§ EXERCISE INSTRUCTIONS: Across the entries below, how many lines have the word "none" in them? Respond with only the number.
-*-
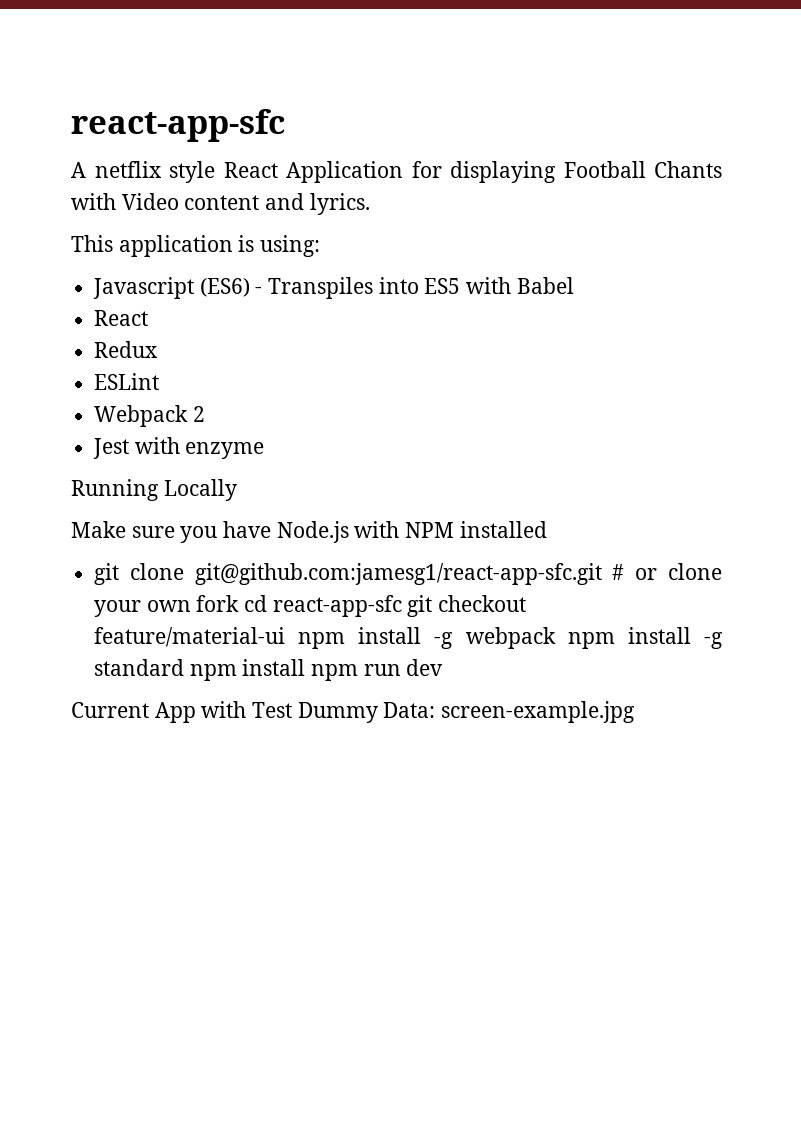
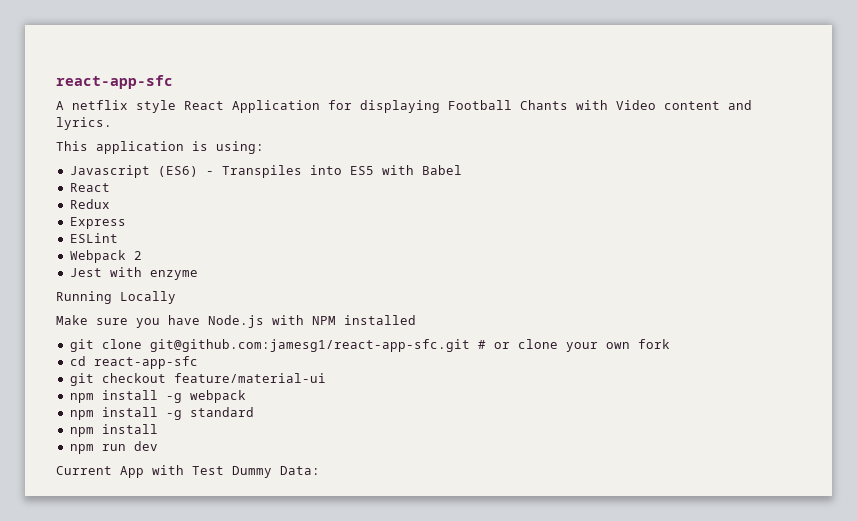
(159, 349) none -> [69,217,126,229] // Express
(240, 603) none -> (670, 344) //
(402, 606) none -> (198, 362) //
(286, 637) none -> (326, 378) //
(556, 638) none -> (246, 396) //
[189,659,306,681] npm install -> [69,424,158,437] // npm install //
[441,701,636,723] screen-example.jpg -> (320, 470) none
-*-
§ TASK ANSWER: 6